Seperti dikatakan di atas, parpol yang begitu koruptif, juga ternyata sangat menentukan dalam mengkader pemimpin atau mencetak politisi dan negarawan. Namun, yang banyak dihasilkan oleh parpol hanyalah politikus, bukan politikus dan negarawan.

Seorang pemimpin nasional seyogianya juga diharapkan menjadi seorang negarawan. Apa beda politikus dan negarawan, cukup jelas. Seorang politikus, hanyalah main-main dengan politik dan politicking, selekas dia naik ke posisi kepemimpinann negara dan bangsa, dia minta dilayani.

Seorang politikus seperti ini, hanya sampai tingkat politikus, tidak akan pernah bisa menjadi negarawan. Sedangkan seorang negarawan yang pasti juga sudah melebihi kualitas seorang politisi, mau melayani bangsa dan negaranya.

Yang pasti, dia memiliki kualifikasi menjadi negarawan dan dapat menduduki posisi kepemimpinan nasional. Kualifikasi itu yang sulit kita cari sekarangan ini. Pertama, sistem politik nasional menunjukkan begitu besar peran parpol, sehingga tampaknya parpol menentukan segala-galanya, dan jangan lupa sektor ini termasuk yang paling korup.

Sebenarnya kita bukan kekurangan calon pemimpin nasional dari orang-orang muda yang berkualitas, di dalam partai maupun di luarnya, tapi jalurnya terhambat. Kedua, kalangan muda di luar partai, seperti di lembaga swadaya masyarakat (LSM), kalangan kampus, dan kalangan aktivis demokrasi, juga akan terganjal oleh dominasi partai.

Boleh kita mengatakan, para calon pemimpin itu mungkin belum menunjukkan kesiapan untuk menjalani regenerasi kepemimpinan nasional, tapi kaum muda yang berkualitas itu harus diberi kesempatan untuk tampil.

Memang tidak mudah mencari calon untuk kepemimpinan nasional, tapi harus diberi peluang untuk regenerasi karena perlu penyegaran untuk masa depan bangsa dan negara ini. Hal itu sangat mendesak untuk direnungkan pada Pemilihan Umum 2014. Jangan sampai ada kesan kaum tua tidak mau menyerahkan tongkat estafet kepemimpinan nasional kepada generasi muda yang berkualitas.

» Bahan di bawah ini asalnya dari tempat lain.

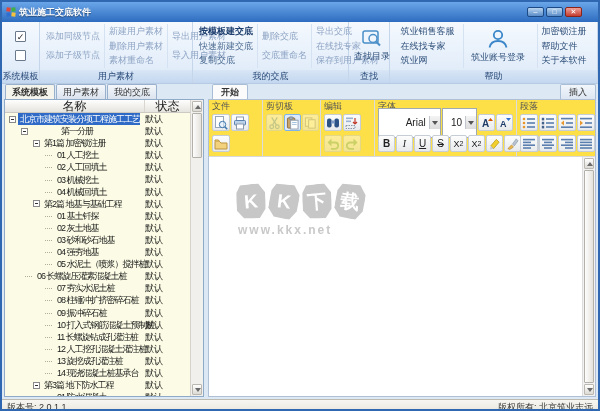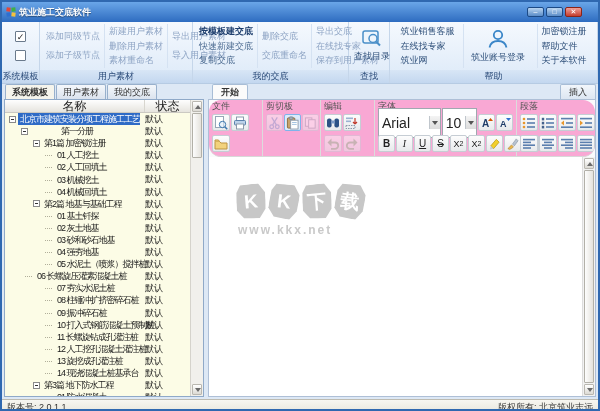--- a/index.html
+++ b/index.html
@@ -66,37 +66,37 @@
   .sarr.up{top:1px;}  .sarr.up::after{top:3px;border-bottom:4px solid #6a6a6a;}
   .sarr.down{bottom:1px;} .sarr.down::after{top:3px;border-top:4px solid #6a6a6a;}
   .sthumb{position:absolute;left:1px;top:13px;width:10px;height:45px;background:linear-gradient(90deg,#fdfdfd,#e4e2dc);border:1px solid #b2b0a8;border-radius:1px;}
   
   .right-panel{flex:1;position:relative;min-width:0;}
   .etabs{display:flex;height:15px;padding-left:4px;gap:1px;justify-content:space-between;}
   .etab{padding:0 8px;font-size:9px;line-height:14px;border:1px solid #a8bdd6;border-bottom:none;border-radius:2px 2px 0 0;
     background:linear-gradient(#f2f6fb,#dde6f2);color:#333;cursor:default;}
   .etab.active{background:#fbfbfb;font-weight:bold;}
   .epanel{position:absolute;top:15px;left:0;right:0;bottom:2px;background:#fafbfc;border:1px solid #aebfd6;display:flex;flex-direction:column;overflow:hidden;}
-  .toolbar{height:57px;display:flex;border-bottom:1px solid #d8d8d8;background:#f9a8d4;overflow:hidden;flex:none;border-radius:12px;}
+  .toolbar{height:57px;display:flex;border-bottom:1px solid #d8d8d8;background:#fde047;overflow:hidden;flex:none;}
   .tgroup{display:flex;flex-direction:column;padding:1px 3px;border-right:1px solid #dcdcdc;flex:none;}
   .tlabel{font-size:9px;color:#555;height:11px;line-height:11px;}
   .trow{display:flex;gap:1px;align-items:center;height:21px;}
   .tbtn{min-width:17px;height:17px;border:1px solid #c6cdd4;border-radius:2px;background:linear-gradient(#fdfdfd,#e8eaec);
     display:flex;align-items:center;justify-content:center;font-size:10px;color:#222;cursor:default;padding:0 1px;}
   .tbtn.dis{opacity:.45;}
   .tbtn.active{border-color:#7eb4ea;background:#dceafb;}
   .tbtn svg{display:block;}
   .glyph-b{font-weight:bold;}
   .glyph-i{font-style:italic;font-family:"Liberation Serif","DejaVu Serif",serif;}
   .glyph-u{text-decoration:underline;}
   .glyph-s{text-decoration:line-through;}
   .glyph-sub,.glyph-sup{font-size:9px;}
   .glyph-sub sub,.glyph-sup sup{font-size:7px;}
   .glyph-a{border-bottom:3px solid #d04030;line-height:10px;font-weight:bold;font-size:10px;}
-  .combo{height:30px;border:1px solid #a0a8b0;background:#fff;display:flex;align-items:center;font-size:14px;color:#222;}
+  .combo{height:30px;border:1px solid #a0a8b0;background:#fff;display:flex;align-items:center;font-size:10px;color:#222;text-align:right;}
   .combo .cv{flex:1;padding:0 3px;white-space:nowrap;overflow:hidden;}
   .combo .carr{width:11px;height:13px;border-left:1px solid #c0c6cc;background:linear-gradient(#f4f4f4,#dcdcdc);
     display:flex;align-items:center;justify-content:center;}
   .combo .carr::after{content:"";border-left:3px solid transparent;border-right:3px solid transparent;border-top:4px solid #555;}
   .combo.font{width:64px;}
   .combo.size{width:36px;}
   .canvas{flex:1;background:#fff;position:relative;}
   .canvas-scroll{position:absolute;top:0;right:0;bottom:0;width:13px;background:#f2f2f2;border-left:1px solid #ddd;}
   .canvas-scroll .sthumb{top:13px;bottom:13px;height:auto;}
   

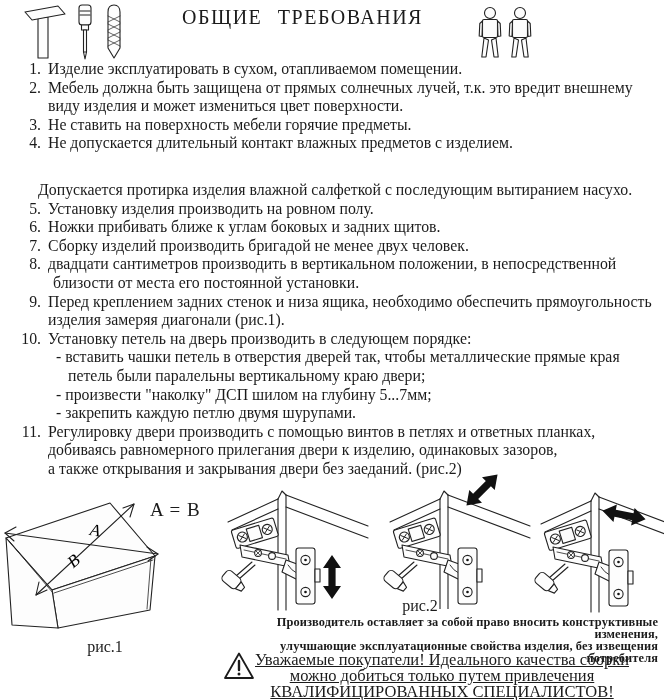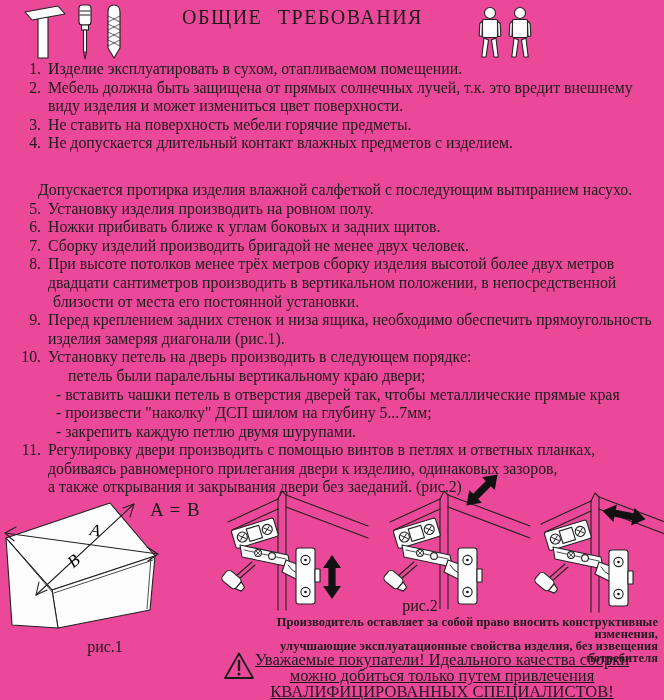--- a/index.html
+++ b/index.html
@@ -33,21 +33,21 @@
     left:247px;top:652px;width:390px;text-align:center;
     font-size:16.5px;line-height:15.8px;white-space:nowrap;text-decoration:underline;
   }
   .ink{stroke:#222;fill:none;stroke-width:1.1;stroke-linejoin:round;stroke-linecap:round;}
   .inkf{stroke:#222;fill:#fdfdfd;stroke-width:1.1;stroke-linejoin:round;}
   .solid{fill:#111;stroke:none;}
 </style>
 </head>
 <body>
 
-<div class="page" style="background: #ec4899; color: rgb(27, 27, 27);">
+<div class="page" style="background: #ffffff; color: rgb(27, 27, 27);">
 
   <svg width="0" height="0" style="position:absolute">
     <defs>
       <g id="hinge-sym">
         <path class="ink" d="M58,31 L58,142"></path>
         <path class="ink" d="M66,27 L66,142"></path>
         <path class="ink" d="M58,31 L62,23 L66,27"></path>
         <path class="ink" d="M58,31 L8,54"></path>
         <path class="ink" d="M58,41 L12,62"></path>
         <path class="ink" d="M66,27 L148,58"></path>
@@ -148,21 +148,20 @@
       <div class="row first">
       <span class="num">6.</span>
       <span class="txt">Ножки прибивать ближе к углам боковых и задних щитов.</span>
     </div>
       <div class="row first">
       <span class="num">7.</span>
       <span class="txt">Сборку изделий производить бригадой не менее двух человек.</span>
     </div>
       <div class="row first">
       <span class="num">8.</span>
-      <span class="txt">При высоте потолков менее трёх метров сборку изделия высотой более двух метров</span>
     </div>
       <div class="row cont">
       <span class="num"></span>
       <span class="txt">двадцати сантиметров производить в вертикальном положении, в непосредственной</span>
     </div>
       <div class="row cont2">
       <span class="num"></span>
       <span class="txt">близости от места его постоянной установки.</span>
     </div>
       <div class="row first">
@@ -170,27 +169,27 @@
       <span class="txt">Перед креплением задних стенок и низа ящика, необходимо обеспечить прямоугольность</span>
     </div>
       <div class="row cont">
       <span class="num"></span>
       <span class="txt">изделия замеряя диагонали (рис.1).</span>
     </div>
       <div class="row first">
       <span class="num">10.</span>
       <span class="txt">Установку петель на дверь производить в следующем порядке:</span>
     </div>
+      <div class="row sub">
+      <span class="num"></span>
+      <span class="txt">- вставить чашки петель в отверстия дверей так, чтобы металлические прямые края</span>
+    </div>
       <div class="row subcont">
       <span class="num"></span>
       <span class="txt">петель были паралельны вертикальному краю двери;</span>
-    </div>
-      <div class="row sub">
-      <span class="num"></span>
-      <span class="txt">- вставить чашки петель в отверстия дверей так, чтобы металлические прямые края</span>
     </div>
       <div class="row sub">
       <span class="num"></span>
       <span class="txt">- произвести "наколку" ДСП шилом на глубину 5...7мм;</span>
     </div>
       <div class="row sub">
       <span class="num"></span>
       <span class="txt">- закрепить каждую петлю двумя шурупами.</span>
     </div>
       <div class="row first">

Ada tiga syarat yang utama umtuk menjadi pemimipin, yaitu memiliki skill, knowledge dan attitude. Skill (keterampilan) dapat diperoleh dalam suatu pelatihan, knowledge dapat diperoleh di kampus atau belajar sedangkan attitude adalah sikap yang sudah ada dalam diri seseorang dan dapat dipupuk.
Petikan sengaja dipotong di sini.